From 1931 Nicholson lived in London; his association with Barbara Hepworth and Henry Moore dates from this period. In 1932 he and Hepworth visited Jean Arp, Constantin Brancusi, Georges Braque, and Pablo Picasso in France. Jean Hélion and Auguste Herbin encouraged them to join Abstraction-Création in 1933. Nicholson made his first wood relief in 1933; the following year he met Piet Mondrian and married Barbara Hepworth. In 1937 Nicholson edited Circle: International Survey of Constructivist Art which he had conceived in 1935.

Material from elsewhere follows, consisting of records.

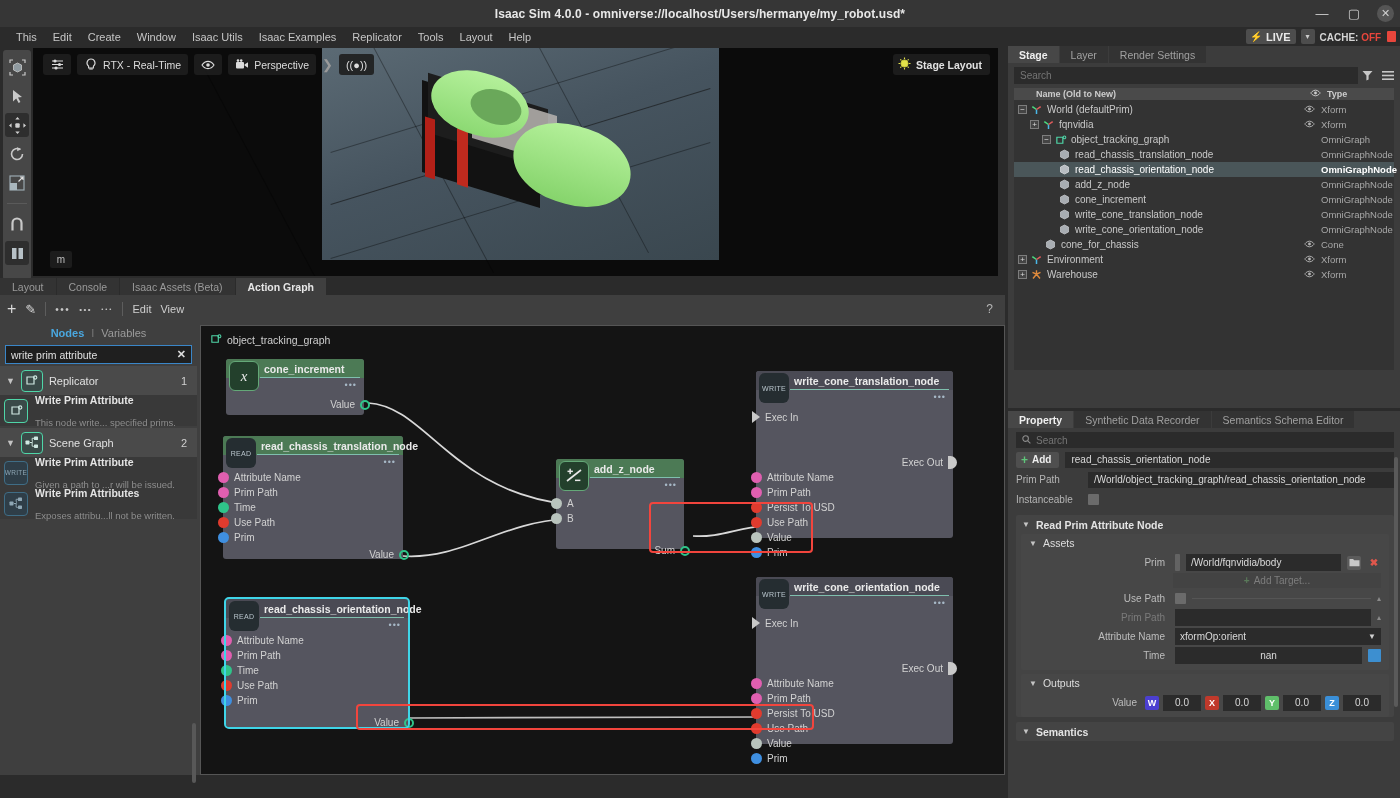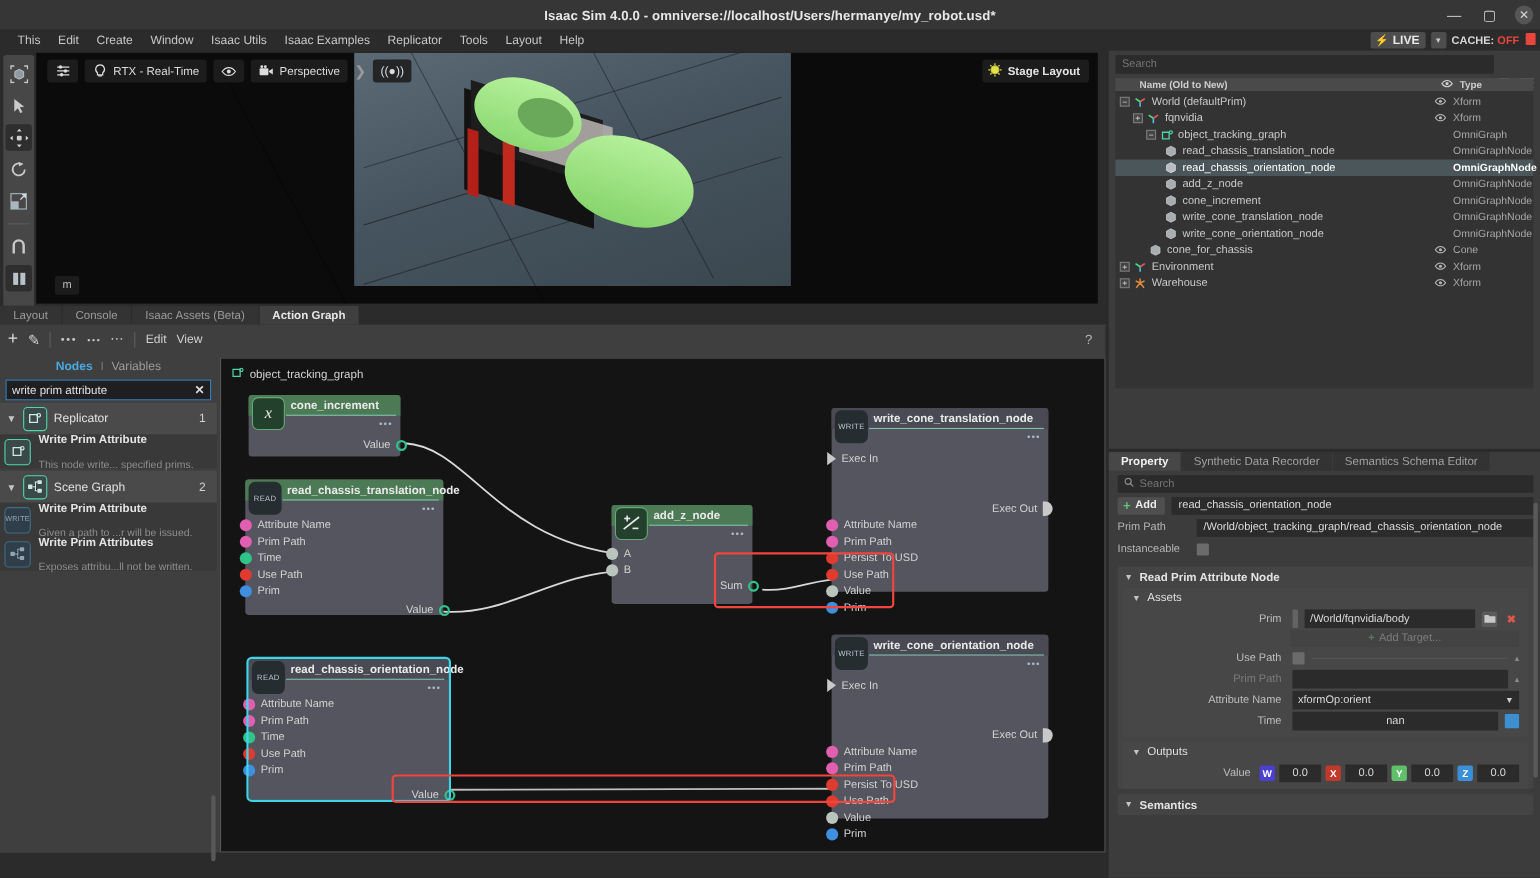--- a/index.html
+++ b/index.html
@@ -697,6 +697,11 @@
   </div>
 
   <div class="stage">
+    <div class="tabrow">
+      <div class="tab active">Stage</div>
+      <div class="tab">Layer</div>
+      <div class="tab">Render Settings</div>
+    </div>
     <div class="stg-search" style="width:344px;">
       <input placeholder="Search" style="">
     </div>

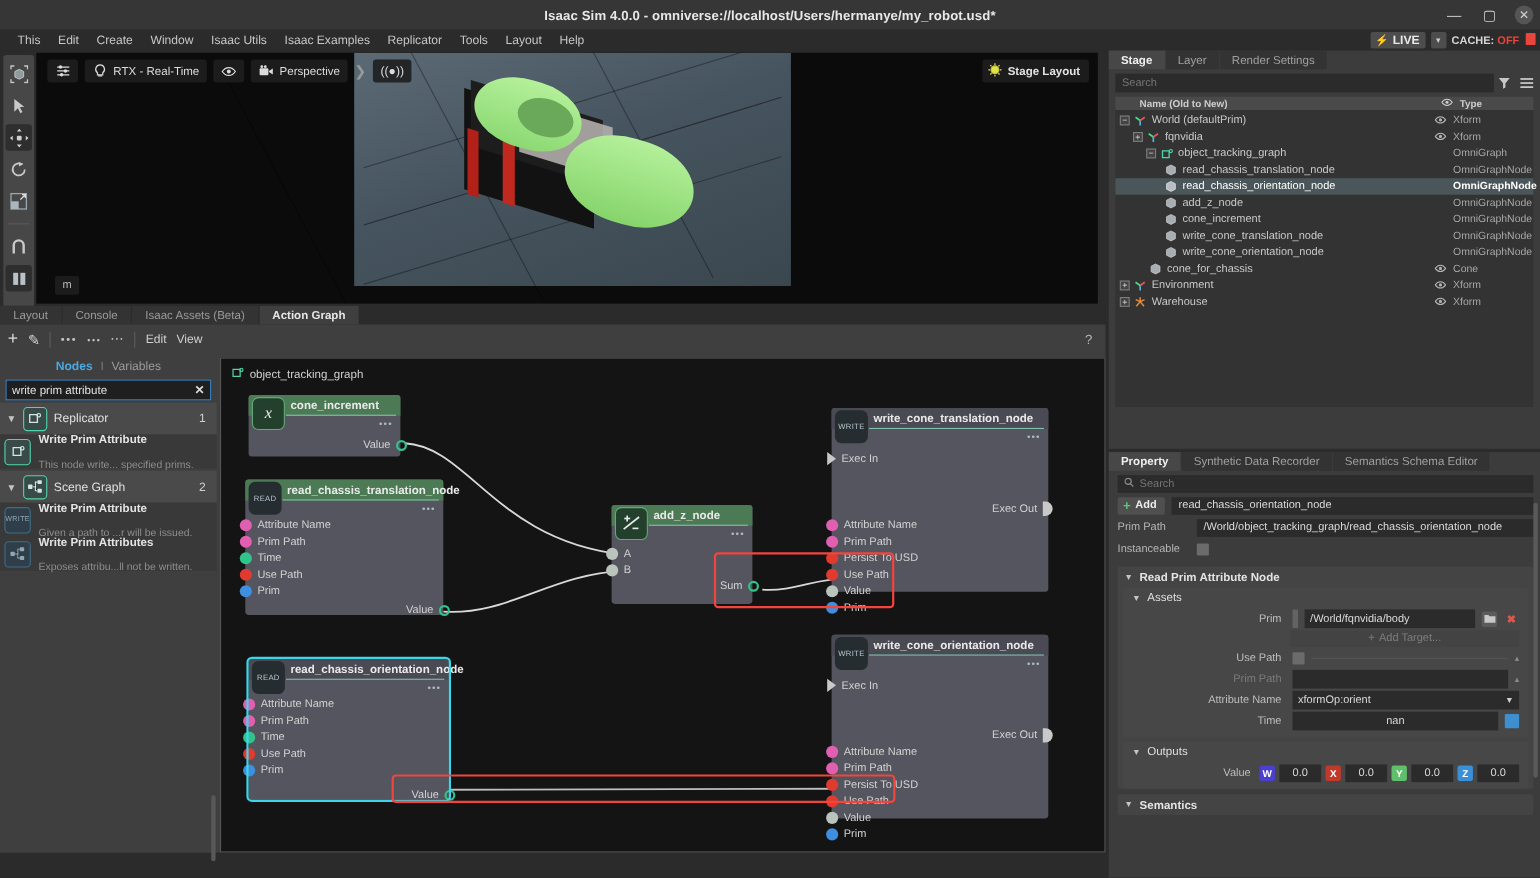--- a/index.html
+++ b/index.html
@@ -569,7 +569,7 @@
           <span class="pin grey"></span>
           <span>B</span>
           </div>
-        <div class="port" style="right:-6px; top:68px;">
+        <div class="port" style="right:-6px; top:86px;">
           <span>Sum</span>
           <span class="pin ring"></span>
           </div>

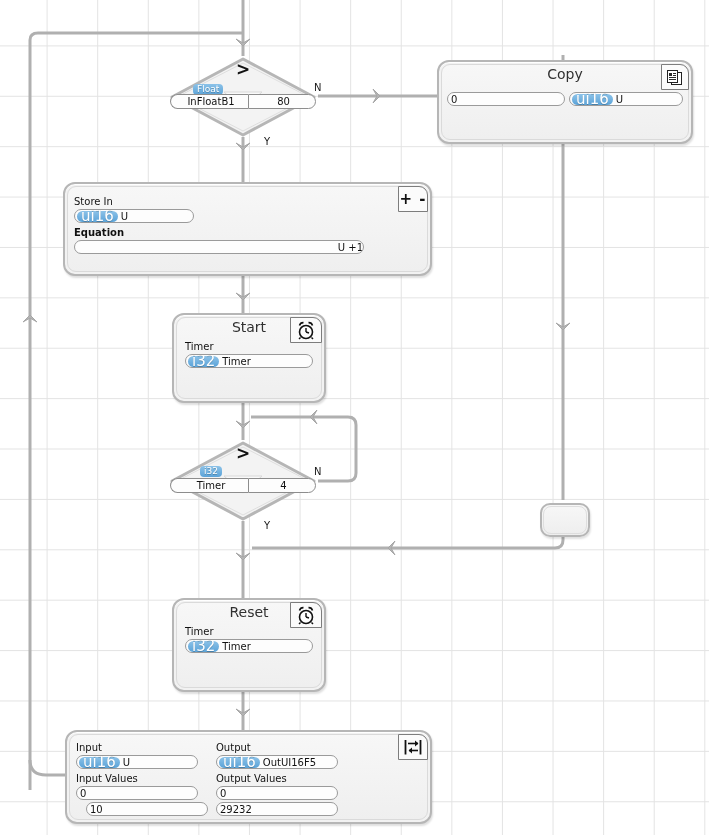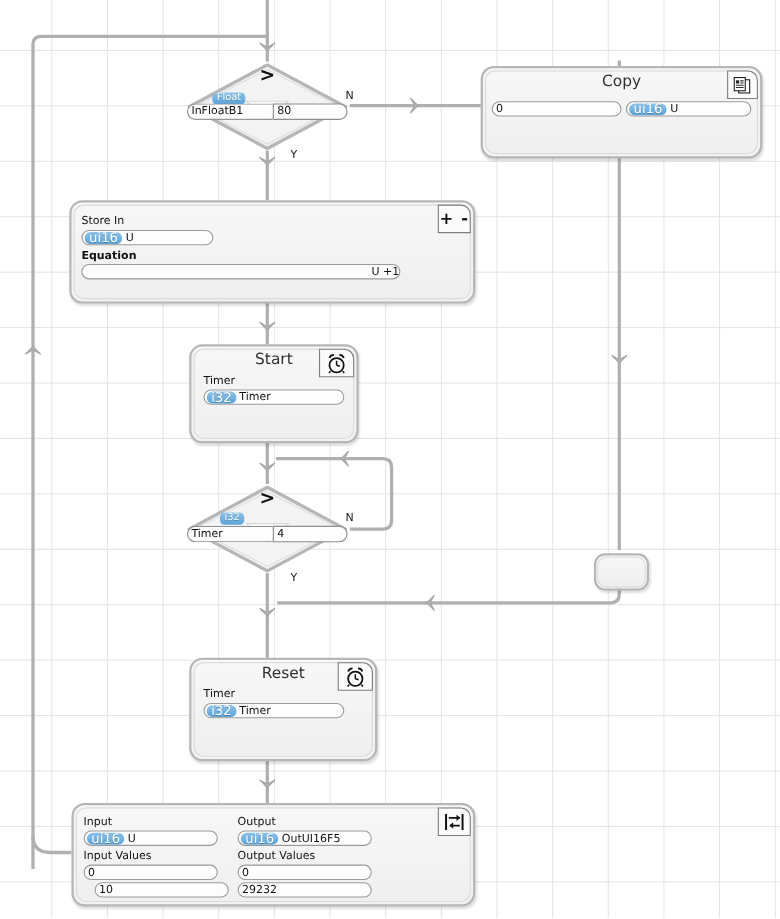--- a/index.html
+++ b/index.html
@@ -87,6 +87,7 @@
     font-size:10px;color:#111;
     display:flex;align-items:center;padding-left:3px;
     overflow:hidden;
+    justify-content:center;
   }
   .dm-field.left{border-top-left-radius:8px;border-bottom-left-radius:8px;border-right:none;}
   .dm-field.right{border-top-right-radius:8px;border-bottom-right-radius:8px;}

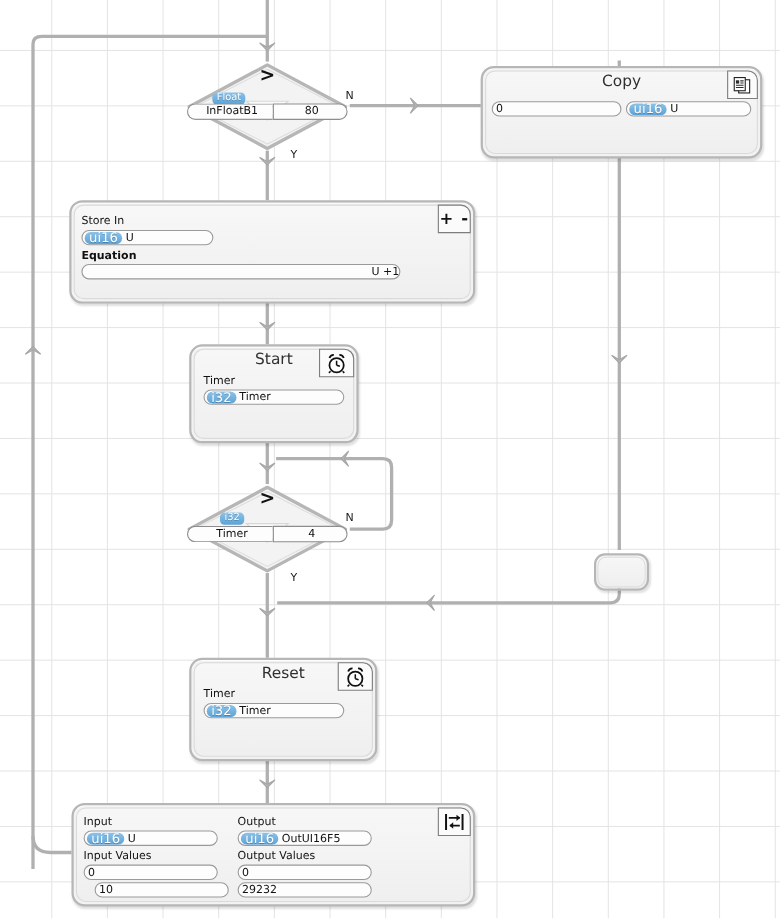--- a/index.html
+++ b/index.html
@@ -57,7 +57,7 @@
     background:#73b3e0;
     background:linear-gradient(#8cc2e8,#5ba3d8);
     color:#ffffff;
-    font-size:12px;
+    font-size:15px;
     line-height:11px;
     padding:0 4px;
     border-radius:6px;

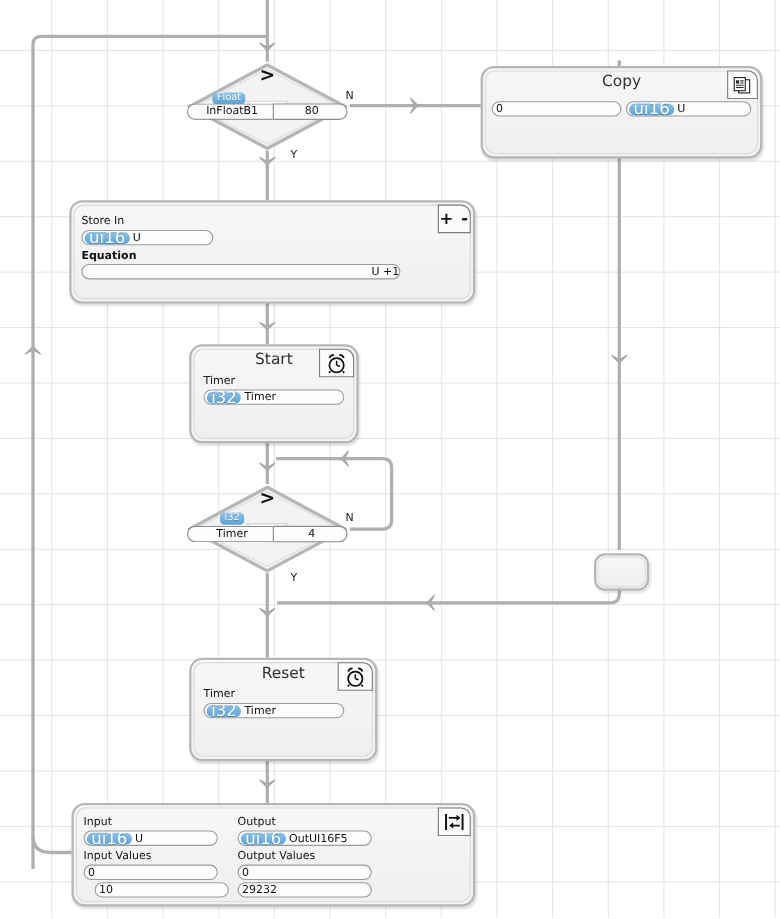--- a/index.html
+++ b/index.html
@@ -276,7 +276,7 @@
     <div class="pinner"></div>
   </div>
 
-  <div class="block" style="left:172px;top:598px;width:150px;height:90px;padding-left:17px;">
+  <div class="block" style="left:172px;top:598px;width:150px;height:90px;">
     <div class="inner"></div>
     <div class="block-title">Reset</div>
     <div class="corner-icon ico" style="right:2px;top:2px;width:32px;height:26px;border-top-right-radius:9px;">

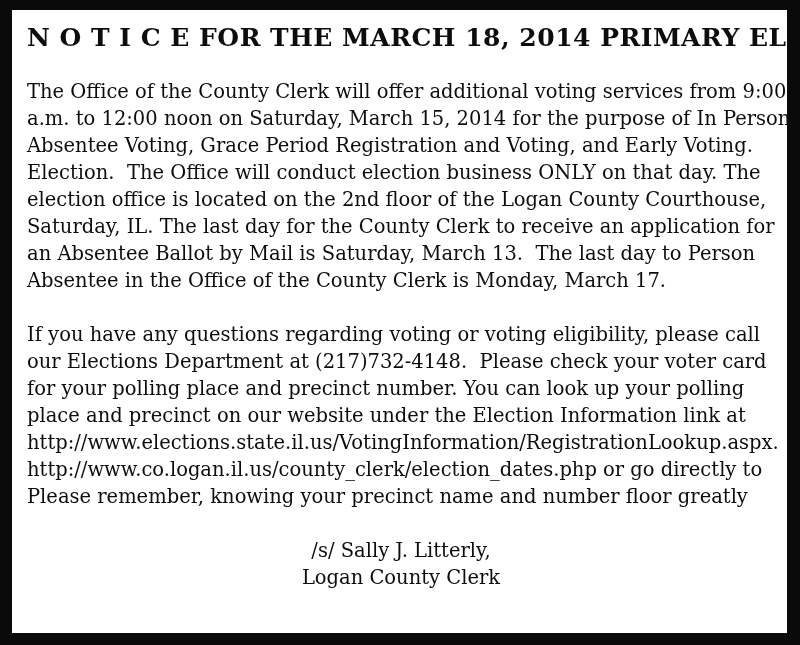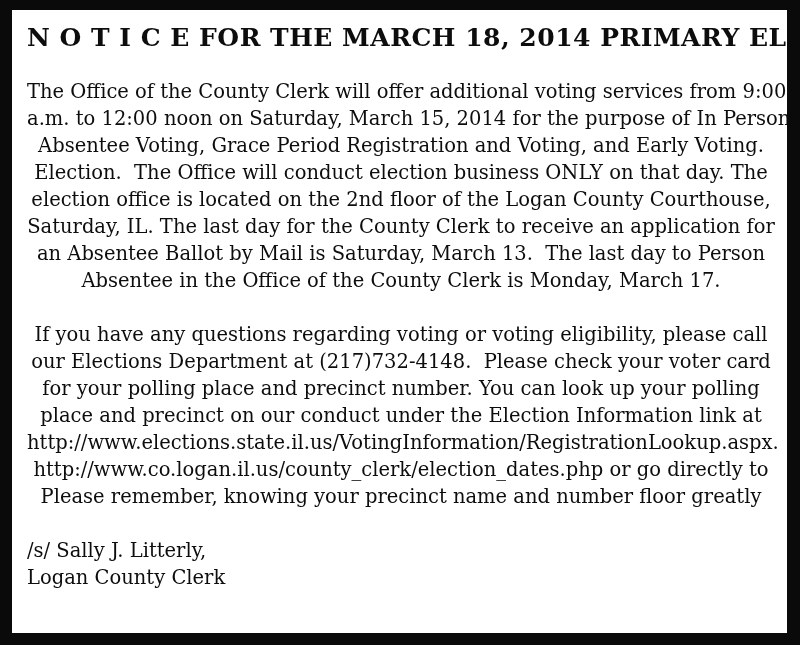--- a/index.html
+++ b/index.html
@@ -42,7 +42,6 @@
     font-size: 19.5px;
     line-height: 27px;
     margin: 0 0 27px 0;
-    text-align: center;
   }
   .para .line {
     white-space: pre;

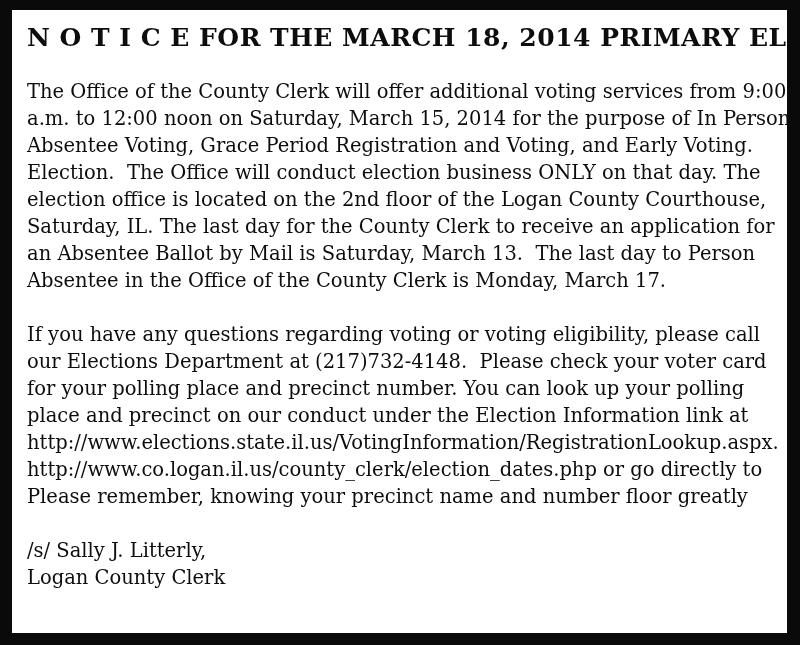--- a/index.html
+++ b/index.html
@@ -78,7 +78,7 @@
         <div class="line">If you have any questions regarding voting or voting eligibility, please call</div>
         <div class="line">our Elections Department at (217)732-4148.  Please check your voter card</div>
         <div class="line">for your polling place and precinct number. You can look up your polling</div>
-        <div class="line">place and precinct on our conduct under the Election Information link at</div>
+        <div class="line">place and precinct on our website under the Election Information link at</div>
         <div class="line">http://www.elections.state.il.us/VotingInformation/RegistrationLookup.aspx.</div>
         <div class="line">http://www.co.logan.il.us/county_clerk/election_dates.php or go directly to</div>
         <div class="line">Please remember, knowing your precinct name and number floor greatly</div>

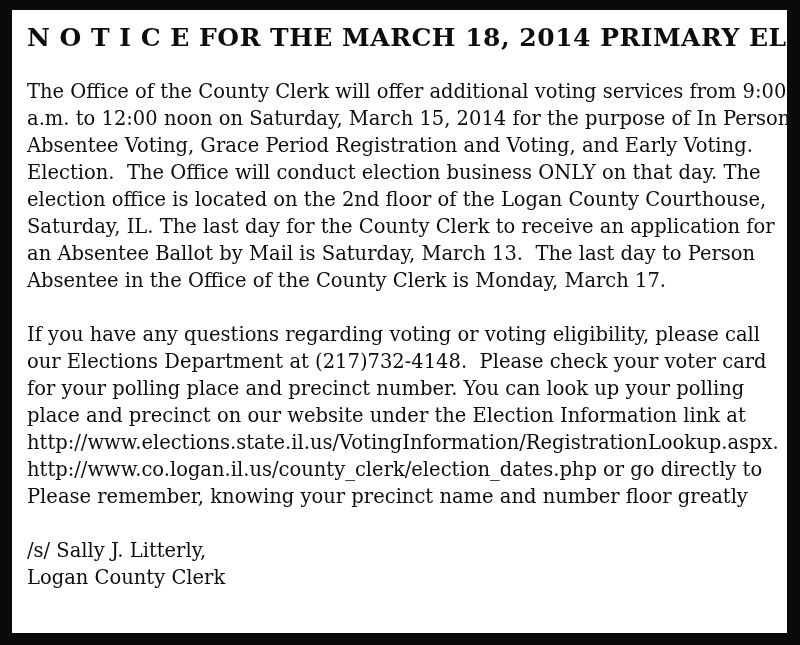--- a/index.html
+++ b/index.html
@@ -49,7 +49,7 @@
   .signature {
     font-size: 19.5px;
     line-height: 27px;
-    text-align: left;
+    text-align: center;
     margin-top: 12px;
   }
   .signature .line {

After moving to Cornwall in 1939 the artist resumed painting landscapes and added color to his abstract reliefs. In 1945–46 he turned from reliefs to linear, abstract paintings. Nicholson was commissioned to paint a mural for the Time-Life Building in London in 1952. He was given retrospectives at the Venice Biennale in 1954, the Tate Gallery, London, and the Stedelijk Museum, Amsterdam, in 1955. In 1958 Nicholson moved to Castagnola in Switzerland, and began to concentrate once more on painted reliefs. In 1964 he made a concrete wall relief for Documenta III in Kassel, Germany, and in 1968 was awarded the Order of Merit by Queen Elizabeth. The Albright-Knox Art Gallery, Buffalo, organized a retrospective of his work in 1978. Ben Nicholson died on February 6, 1982, in London.